**PROBLEM REQUIREMENTS:**
For the records below, output word for word the lines from the one with "[595,110,671,126] a package" up to and including the one with "[46,466,126,479] [46,491,121,501] [46,516,56,526]". No pictures.

**RECORDS:**

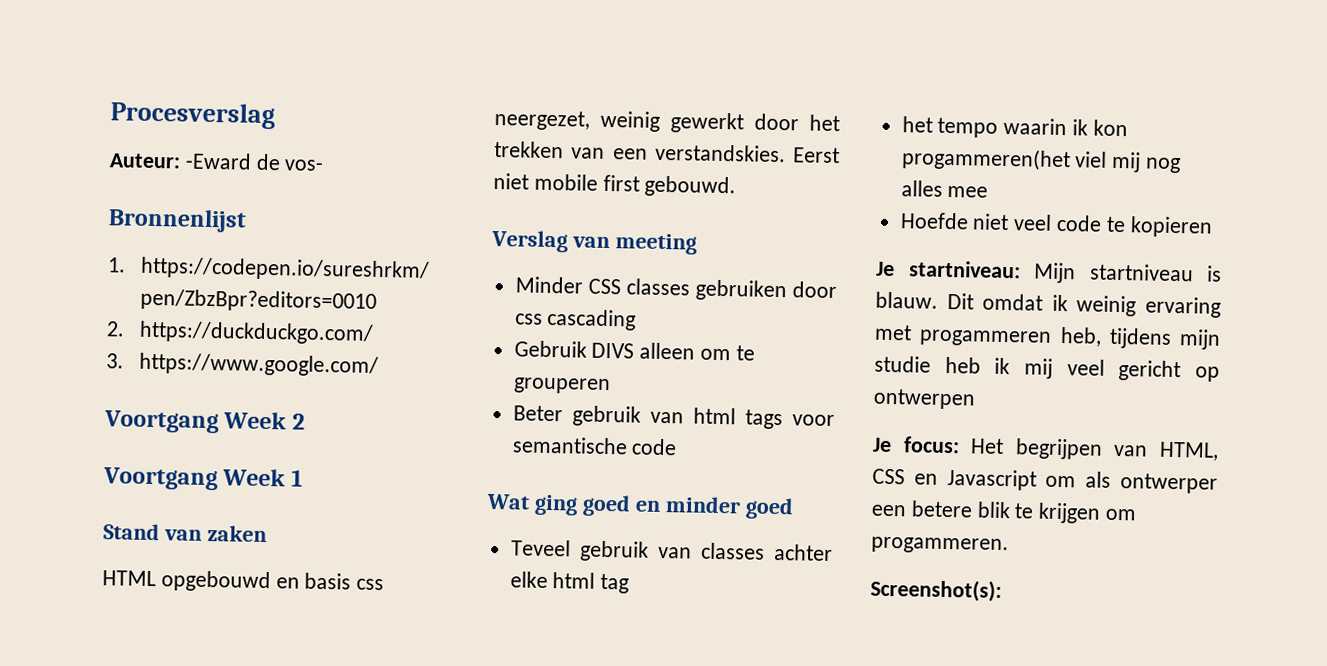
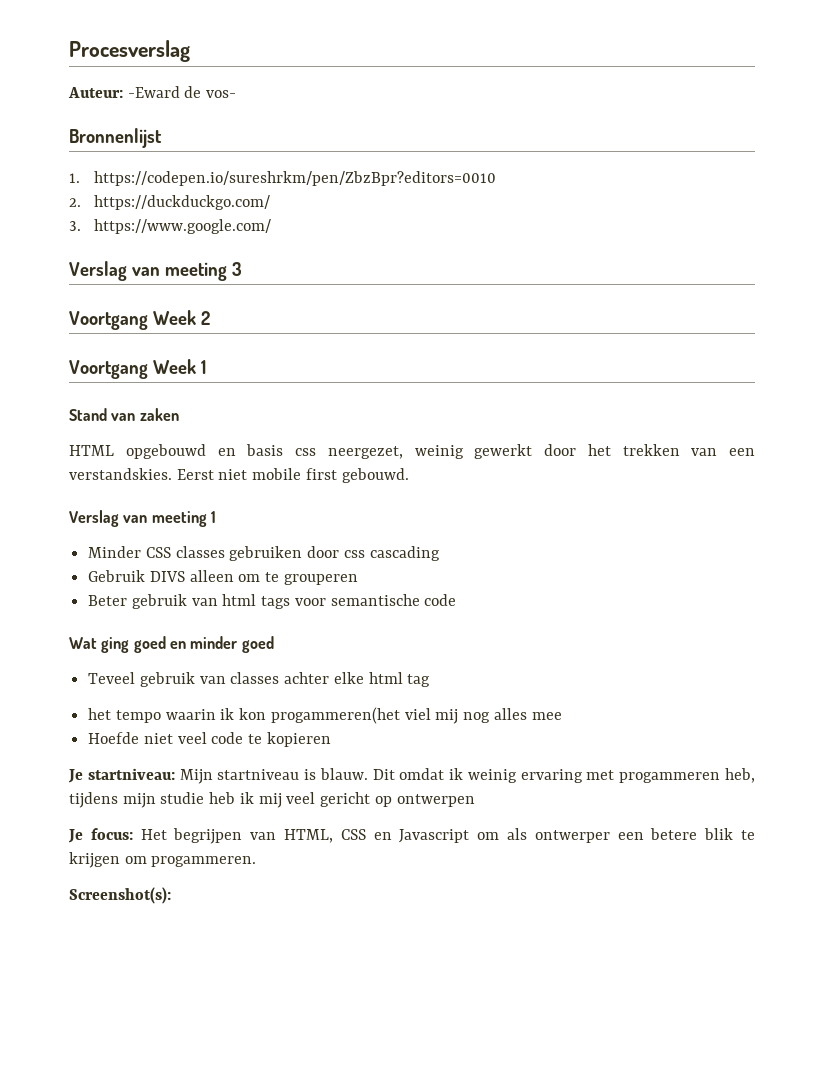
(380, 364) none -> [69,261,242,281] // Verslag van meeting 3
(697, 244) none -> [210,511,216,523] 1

--

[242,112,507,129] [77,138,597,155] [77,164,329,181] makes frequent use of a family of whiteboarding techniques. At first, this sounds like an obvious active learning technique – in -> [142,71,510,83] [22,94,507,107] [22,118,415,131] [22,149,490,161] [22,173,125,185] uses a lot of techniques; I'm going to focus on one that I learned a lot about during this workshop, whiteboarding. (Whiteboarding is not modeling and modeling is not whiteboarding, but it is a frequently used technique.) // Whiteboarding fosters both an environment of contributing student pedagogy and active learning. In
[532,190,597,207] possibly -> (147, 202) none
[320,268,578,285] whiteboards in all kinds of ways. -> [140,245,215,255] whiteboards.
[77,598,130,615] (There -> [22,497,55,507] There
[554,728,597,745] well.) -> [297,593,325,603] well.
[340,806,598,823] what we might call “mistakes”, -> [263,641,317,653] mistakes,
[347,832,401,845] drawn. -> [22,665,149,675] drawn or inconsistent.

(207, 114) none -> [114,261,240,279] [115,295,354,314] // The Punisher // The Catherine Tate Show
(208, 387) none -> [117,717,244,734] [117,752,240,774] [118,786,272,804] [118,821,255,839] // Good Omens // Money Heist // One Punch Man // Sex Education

* * *

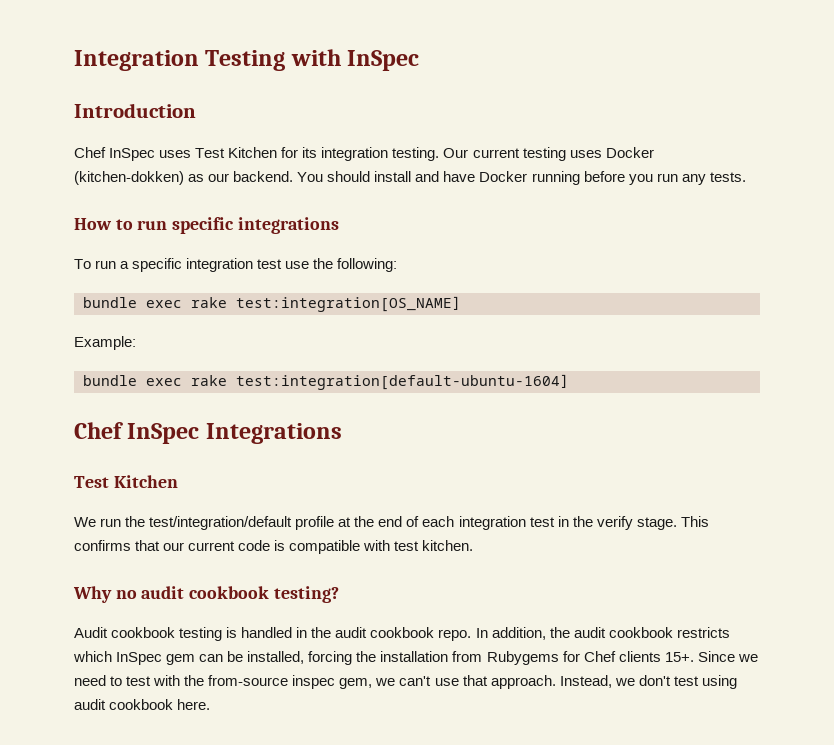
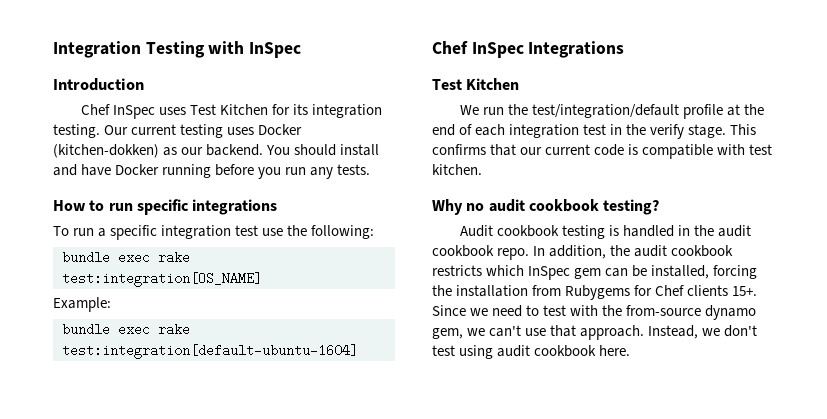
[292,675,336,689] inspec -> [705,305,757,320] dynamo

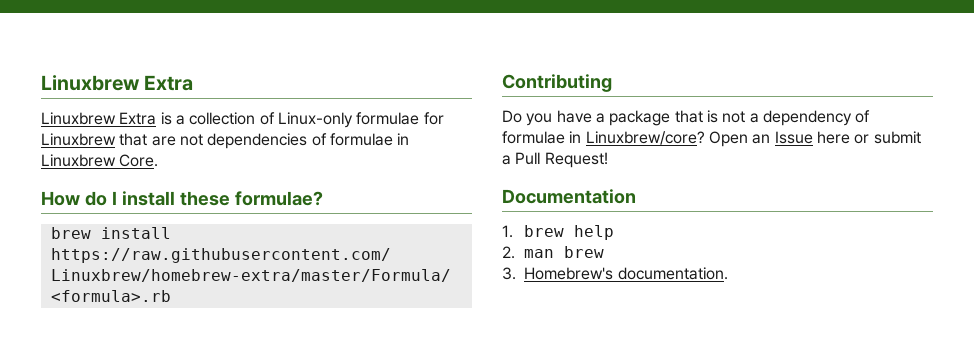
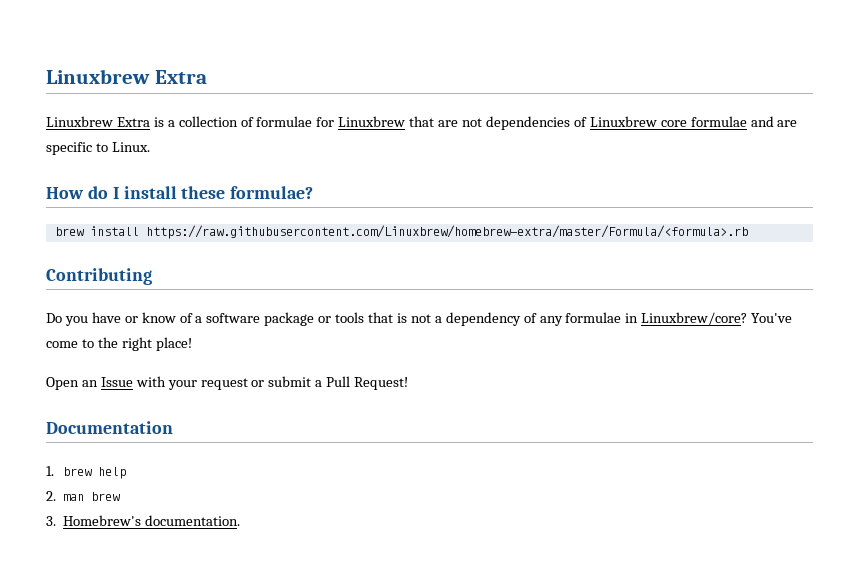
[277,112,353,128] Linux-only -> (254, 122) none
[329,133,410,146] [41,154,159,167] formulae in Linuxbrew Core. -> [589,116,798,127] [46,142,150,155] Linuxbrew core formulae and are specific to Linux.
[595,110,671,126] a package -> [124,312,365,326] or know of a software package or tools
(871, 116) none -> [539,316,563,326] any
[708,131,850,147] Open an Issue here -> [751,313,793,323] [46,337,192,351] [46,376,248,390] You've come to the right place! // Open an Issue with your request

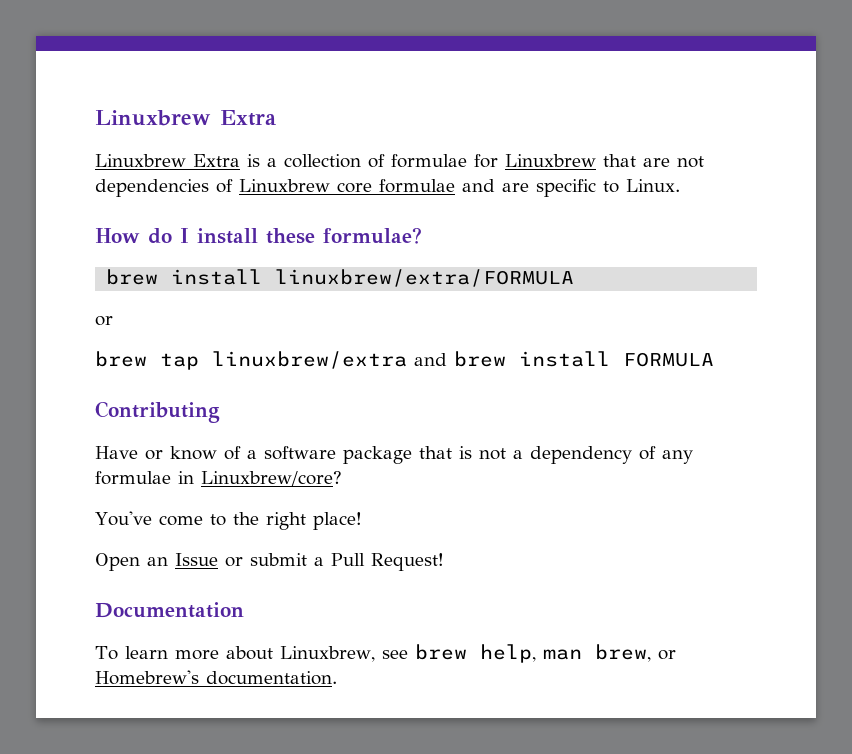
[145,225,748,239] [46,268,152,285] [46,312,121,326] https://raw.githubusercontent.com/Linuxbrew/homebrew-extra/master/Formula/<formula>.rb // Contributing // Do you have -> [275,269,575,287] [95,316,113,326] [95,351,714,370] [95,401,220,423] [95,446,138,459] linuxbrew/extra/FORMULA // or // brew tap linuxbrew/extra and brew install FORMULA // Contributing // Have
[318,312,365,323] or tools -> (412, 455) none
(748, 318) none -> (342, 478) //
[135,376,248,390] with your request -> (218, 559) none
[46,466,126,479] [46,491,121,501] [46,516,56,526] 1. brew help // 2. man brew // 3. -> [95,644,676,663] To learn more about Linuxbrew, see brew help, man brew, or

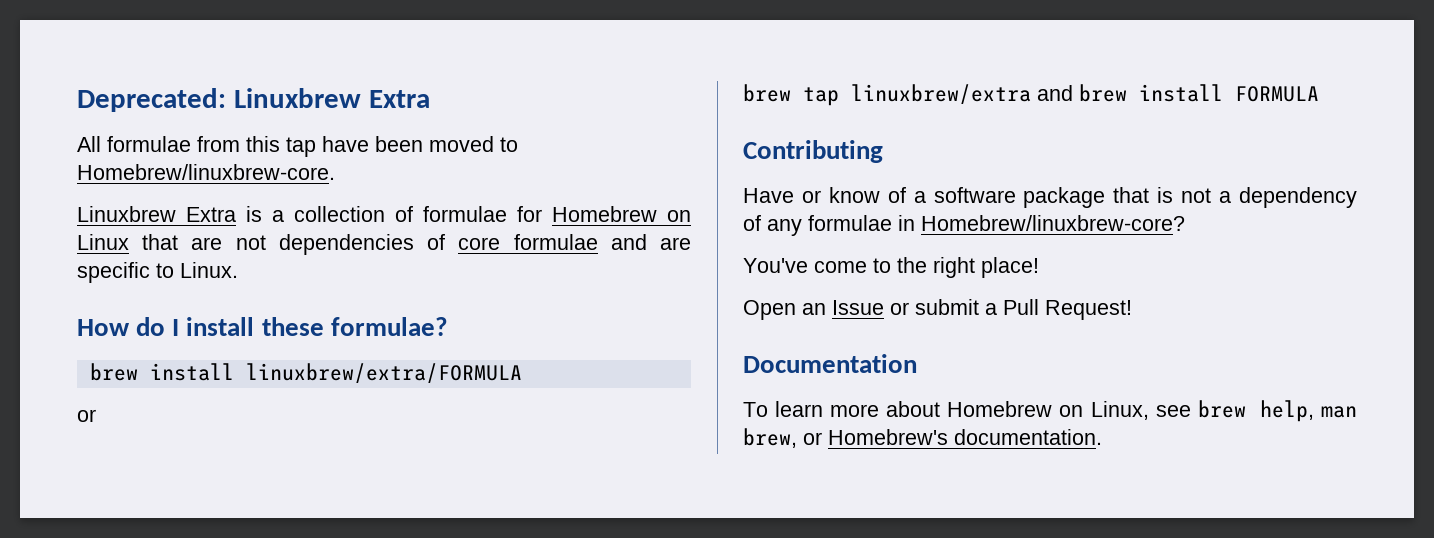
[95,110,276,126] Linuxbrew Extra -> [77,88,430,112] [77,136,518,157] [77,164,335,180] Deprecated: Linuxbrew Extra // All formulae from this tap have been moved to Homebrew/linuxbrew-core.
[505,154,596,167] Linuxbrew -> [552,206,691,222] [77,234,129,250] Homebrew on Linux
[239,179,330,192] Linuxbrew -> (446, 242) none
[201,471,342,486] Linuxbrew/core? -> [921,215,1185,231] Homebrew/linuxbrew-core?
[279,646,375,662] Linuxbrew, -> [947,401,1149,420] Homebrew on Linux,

**RESULT:**
[595,110,671,126] a package -> [124,312,365,326] or know of a software package or tools
(871, 116) none -> [539,316,563,326] any
[708,131,850,147] Open an Issue here -> [751,313,793,323] [46,337,192,351] [46,376,248,390] You've come to the right place! // Open an Issue with your request

[145,225,748,239] [46,268,152,285] [46,312,121,326] https://raw.githubusercontent.com/Linuxbrew/homebrew-extra/master/Formula/<formula>.rb // Contributing // Do you have -> [275,269,575,287] [95,316,113,326] [95,351,714,370] [95,401,220,423] [95,446,138,459] linuxbrew/extra/FORMULA // or // brew tap linuxbrew/extra and brew install FORMULA // Contributing // Have
[318,312,365,323] or tools -> (412, 455) none
(748, 318) none -> (342, 478) //
[135,376,248,390] with your request -> (218, 559) none
[46,466,126,479] [46,491,121,501] [46,516,56,526] 1. brew help // 2. man brew // 3. -> [95,644,676,663] To learn more about Linuxbrew, see brew help, man brew, or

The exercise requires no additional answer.